*Exercise goal*: Search the records below for the line containing "S (Sale), 2013-03-22: 383610 -> 222000". Write out that line and every line after it exactly as written.

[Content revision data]
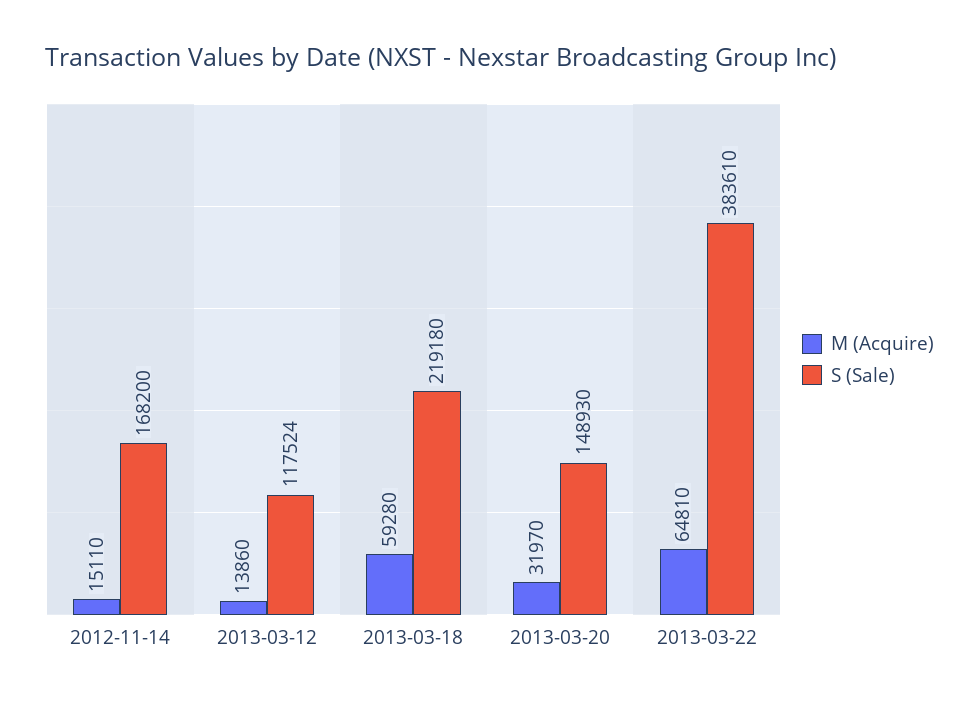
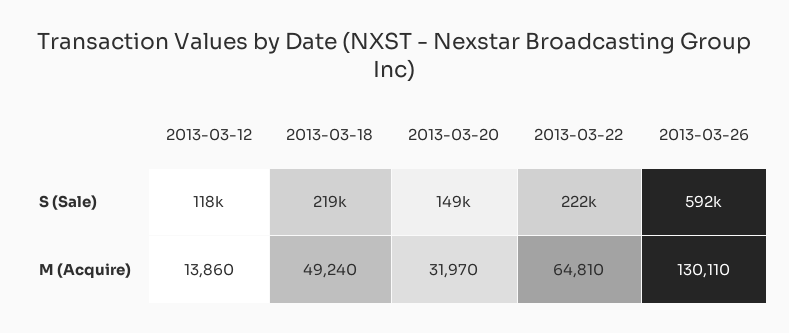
M (Acquire), 2012-11-14: 15110 -> none
S (Sale), 2012-11-14: 168200 -> none
M (Acquire), 2013-03-18: 59280 -> 49240
S (Sale), 2013-03-22: 383610 -> 222000
S (Sale), 2013-03-26: none -> 592000
M (Acquire), 2013-03-26: none -> 130110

*Response area*:
S (Sale), 2013-03-22: 383610 -> 222000
S (Sale), 2013-03-26: none -> 592000
M (Acquire), 2013-03-26: none -> 130110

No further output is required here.